Data Science and Statistics

A data scientist is a statistician who works in San Fransisco

So goes a witty quip that I have tried and failed to find an attribution for. But in my experience the predicate of this; that data scientists do the same work as statisticians, isn’t actually true in essence or even in spirit. Among many data scientists I encounter, I feel a disdain towards statistics to a degree that is detrimental. To understand why, start with a practical working definition of statistics that I just made up

A set of tools and methods to make robust inferences from measurements of a sample to a population

A simple example would be consideration of the relation between height and age in adults in the US. The population here is the entire adult population of the US and the sample would be, let’s say, 10,000 adults that you have paid to give you their measurements and ages.

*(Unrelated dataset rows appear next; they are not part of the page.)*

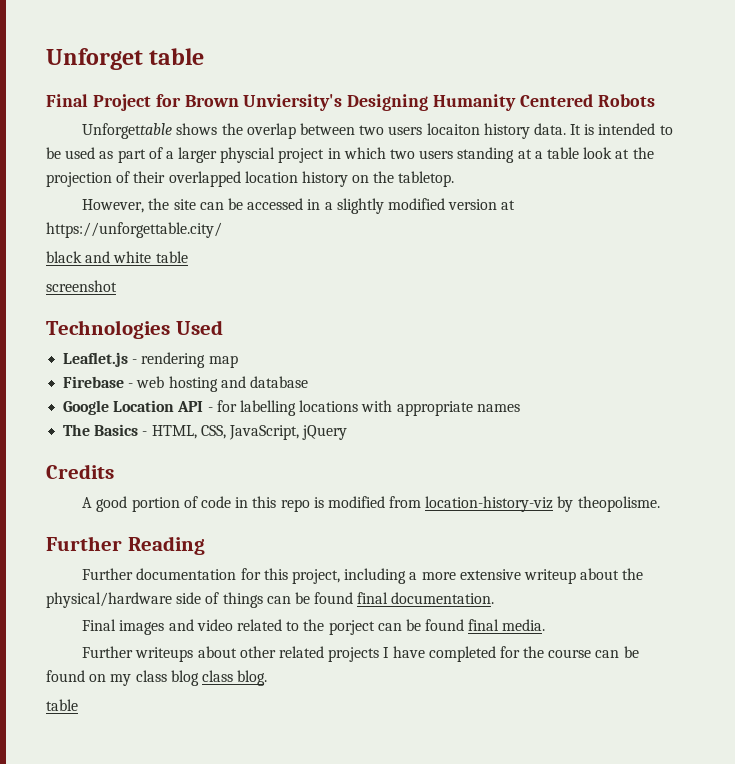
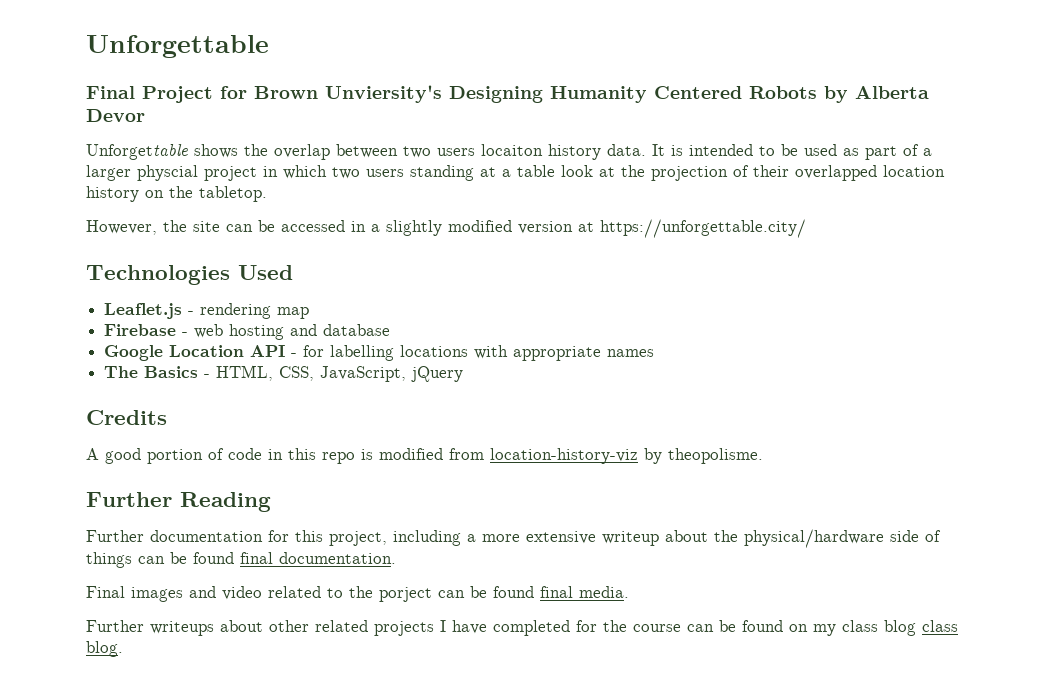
[46,48,205,70] Unforget table -> [86,35,269,58] Unforgettable
(655, 100) none -> [824,86,929,103] [86,109,145,122] by Alberta Devor
[46,251,188,263] [46,280,117,292] // black and white table // screenshot -> (806, 228) none
[46,699,78,711] // table -> (123, 649) none

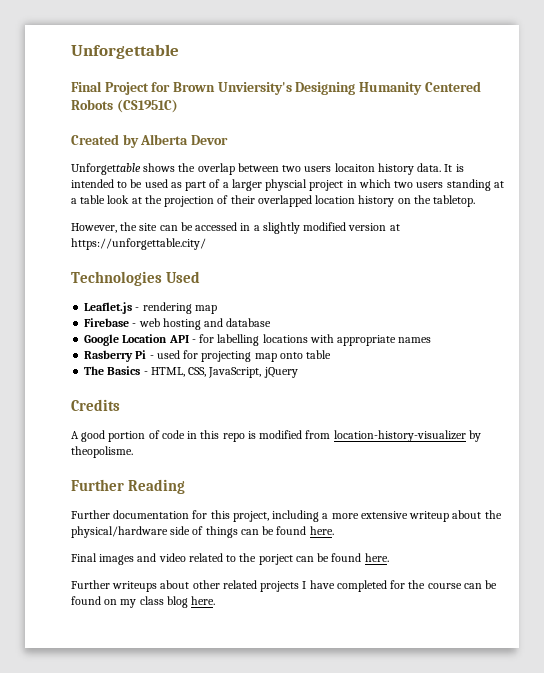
(817, 92) none -> [116,99,178,113] [71,134,119,145] (CS1951C) // Created
(655, 353) none -> [84,350,332,362] // Rasberry Pi - used for projecting map onto table
[490,448,638,464] location-history-viz -> [333,430,466,442] location-history-visualizer
[240,552,396,564] final documentation. -> [309,526,334,535] here.
[540,586,629,598] final media. -> [364,553,389,562] here.
[922,620,958,632] [86,641,123,657] class blog. -> [191,596,216,605] here.

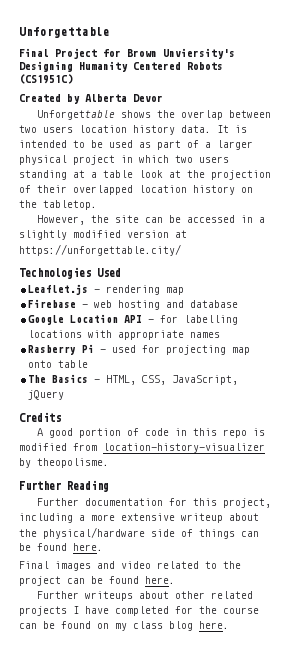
[334,163,375,172] locaiton -> [79,125,127,133] location
[265,179,308,191] physcial -> [19,155,67,165] physical
[258,554,293,565] porject -> [19,576,61,586] project

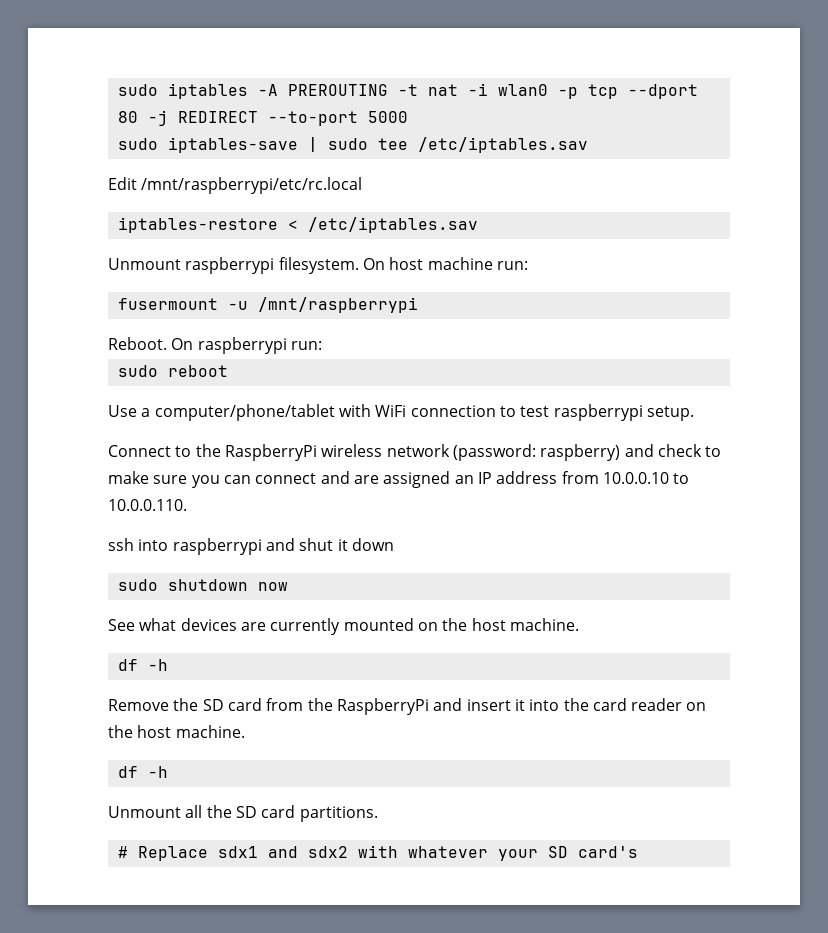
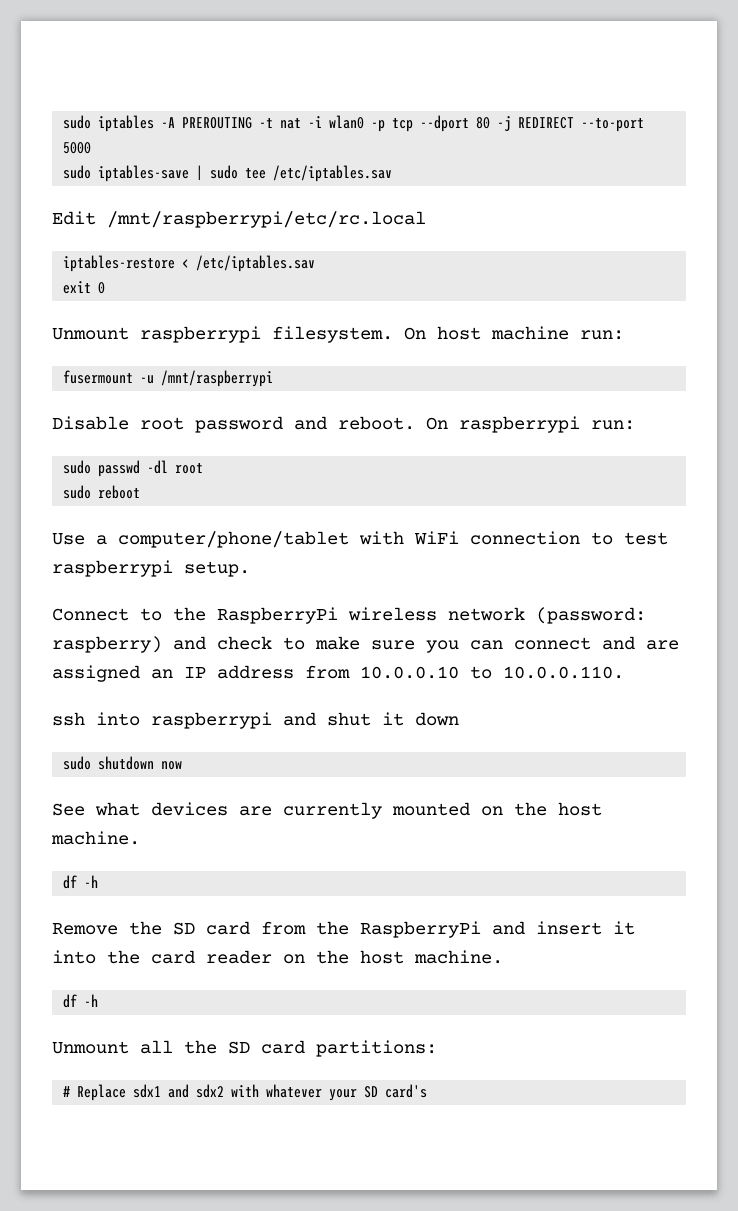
(478, 225) none -> [63,281,106,294] // exit 0
[108,337,167,350] Reboot. -> [52,416,415,433] Disable root password and reboot.
(322, 345) none -> [63,460,204,477] // sudo passwd -dl root
[299,806,378,822] partitions. -> [316,1040,437,1057] partitions:

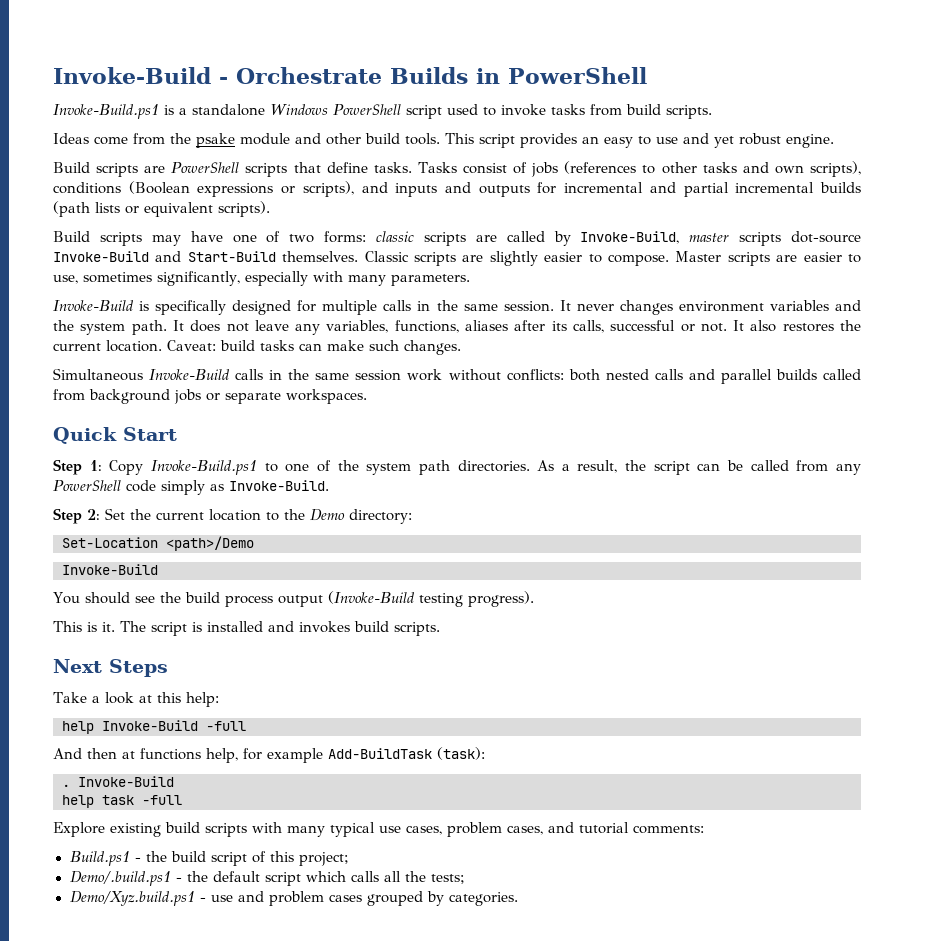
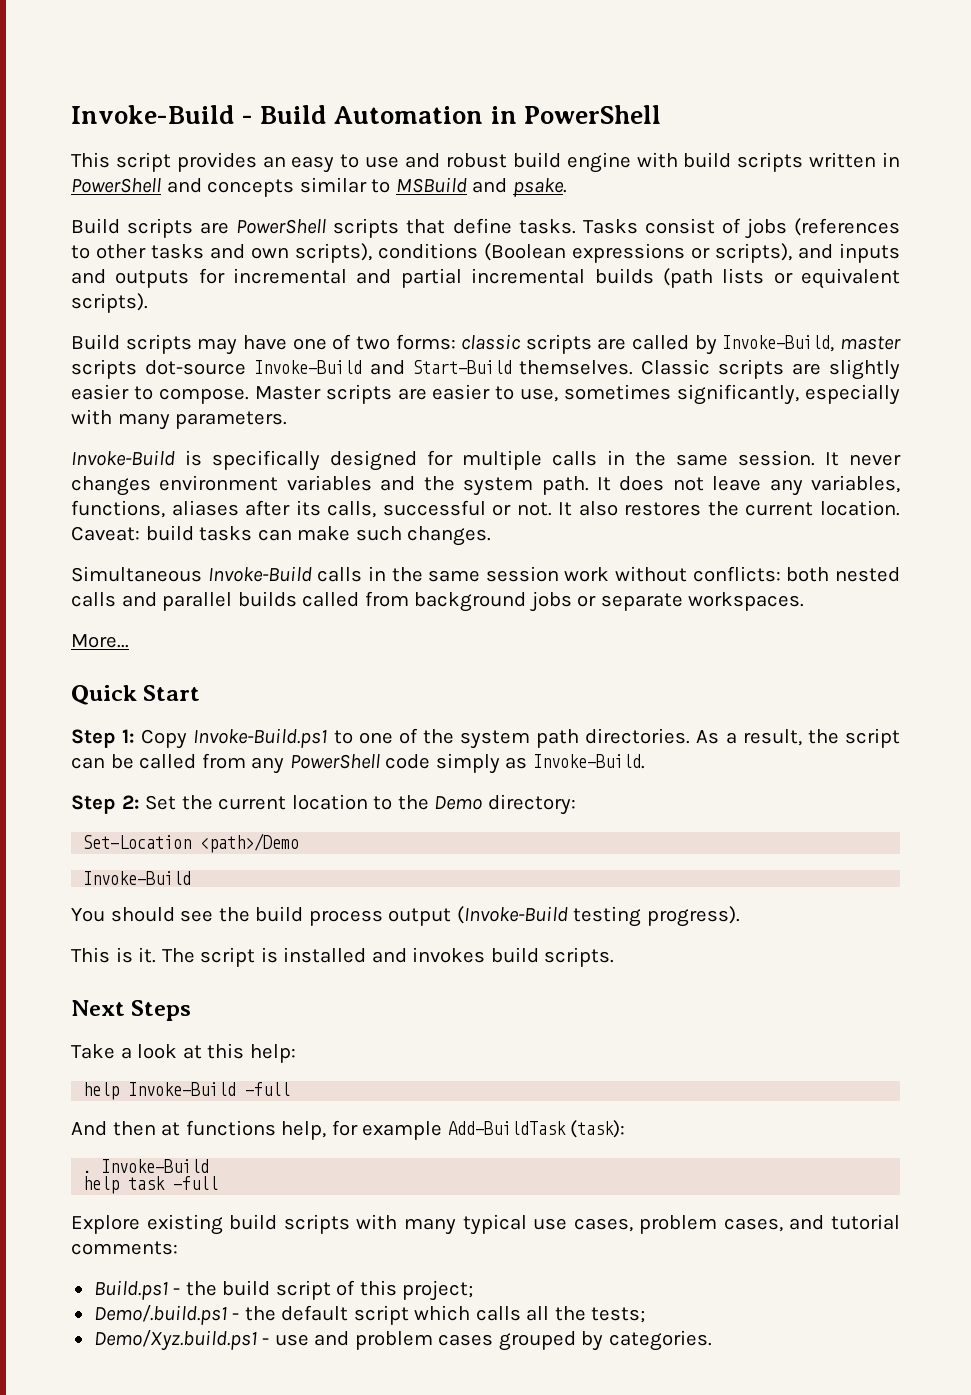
[236,67,468,84] Orchestrate Builds -> [260,105,484,124] Build Automation
[53,104,712,119] [53,133,440,148] Invoke-Build.ps1 is a standalone Windows PowerShell script used to invoke tasks from build scripts. // Ideas come from the psake module and other build tools. -> (661, 114) none
[714,133,834,148] yet robust engine. -> [445,152,901,173] [71,177,567,197] robust build engine with build scripts written in PowerShell and concepts similar to MSBuild and psake.
(367, 396) none -> [71,634,129,648] // More...

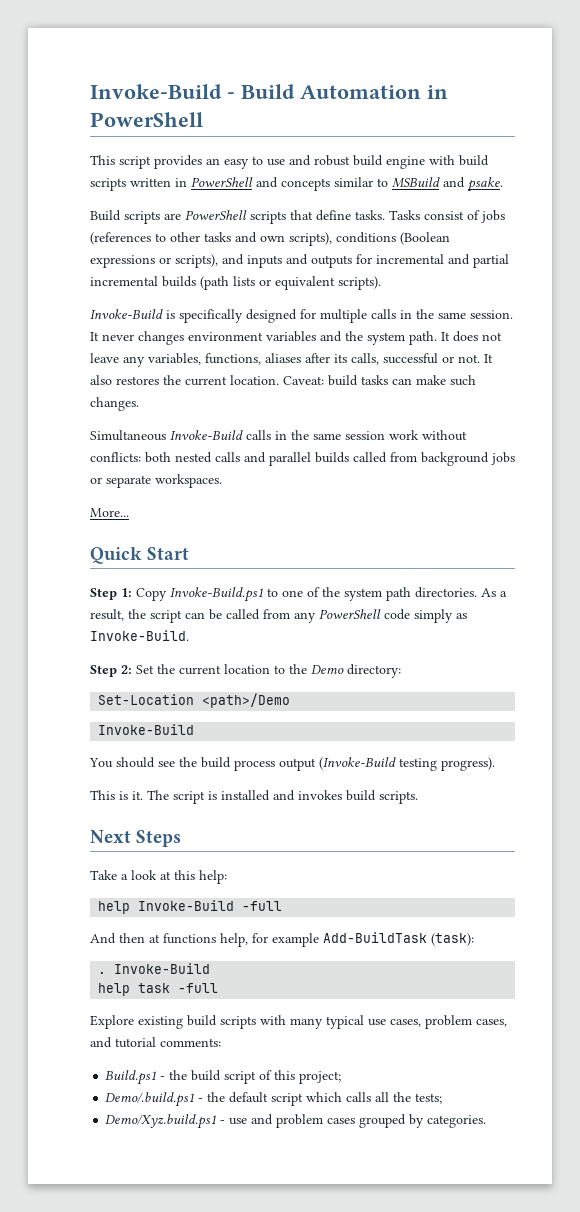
[71,334,901,355] [71,359,901,380] [71,384,900,405] [71,409,288,430] // Build scripts may have one of two forms: classic scripts are called by Invoke-Build, master scripts dot-source Invoke-Build and Start-Build themselves. Classic scripts are slightly easier to compose. Master scripts are easier to use, sometimes significantly, especially with many parameters. -> (381, 283) none

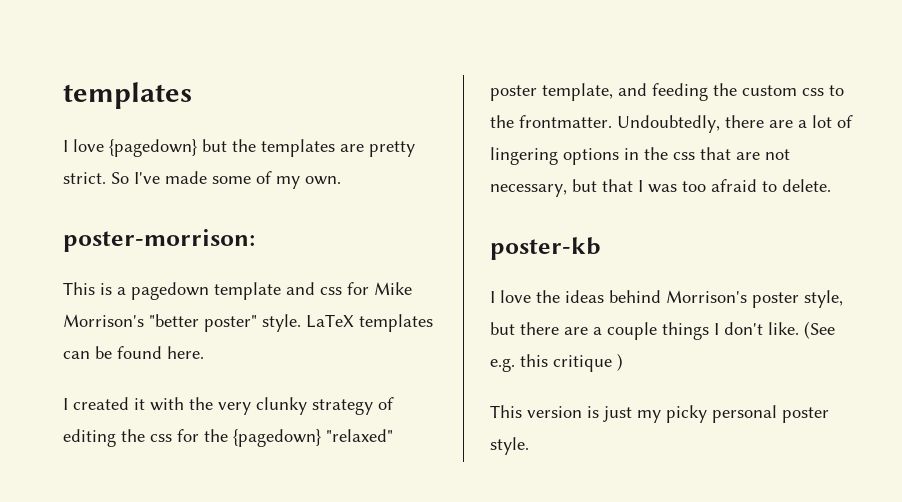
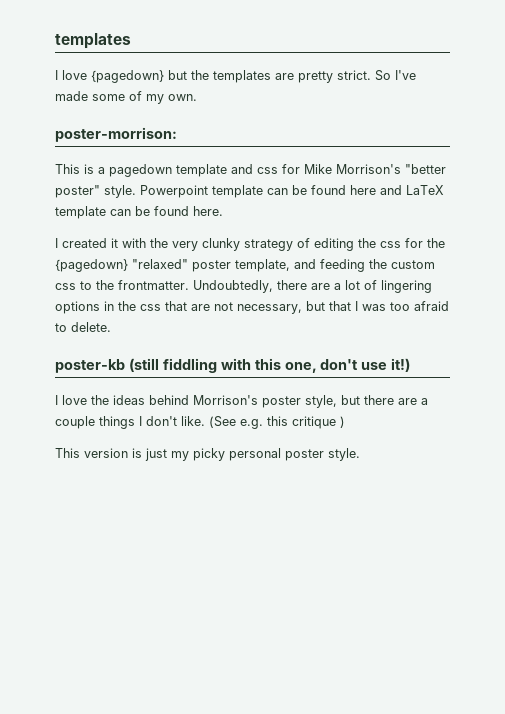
[306,314,433,332] LaTeX templates -> [140,185,444,198] [55,206,106,219] Powerpoint template can be found here and LaTeX template
(601, 248) none -> [128,358,411,373] (still fiddling with this one, don't use it!)

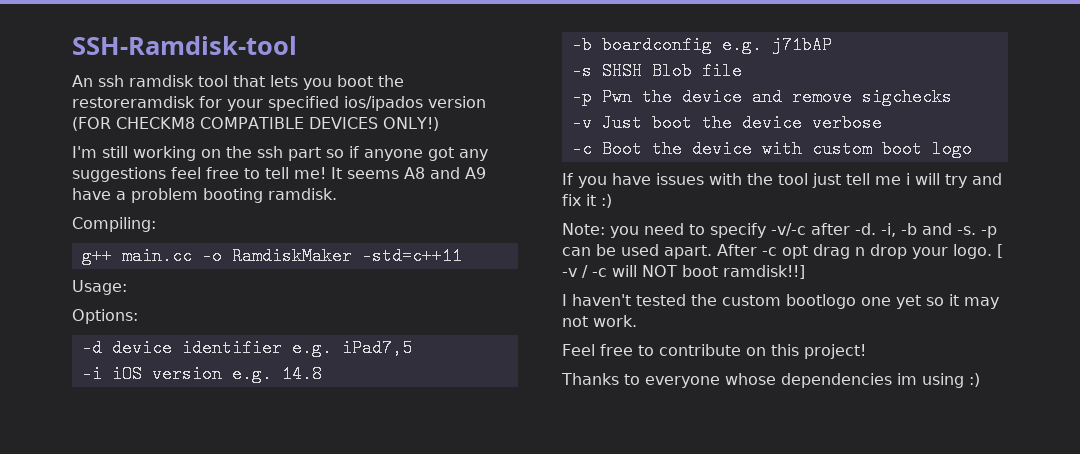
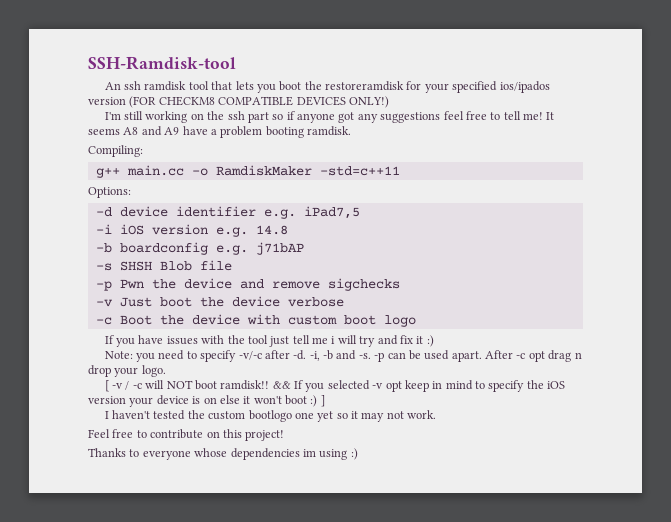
[72,280,127,295] // Usage: -> (400, 171) none
(992, 251) none -> (166, 371) //
[723,265,805,279] ramdisk!!] -> [220,380,566,392] [88,395,325,407] ramdisk!! && If you selected -v opt keep in mind to specify the iOS version your device is on else it won't boot :) ]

Tools from statistics would help you determine if the relationship that you learn from your 10,000 volunteers between age and height, also adequately describes the other millions of adults you didn’t measure.

N=all

Fast forward to a typical data science problem today and classical statistics seems hopelessly quaint. Consider a study on mobility patterns by a typical cell phone company with a decent market share of, say, 10% of the population of a country. If we were to draw a conclusion based on the user base of this company the sample size would be comparable to that of the entire population! This breakdown of the typical situation facing statisticians lies behind the phrase ‘n=all’.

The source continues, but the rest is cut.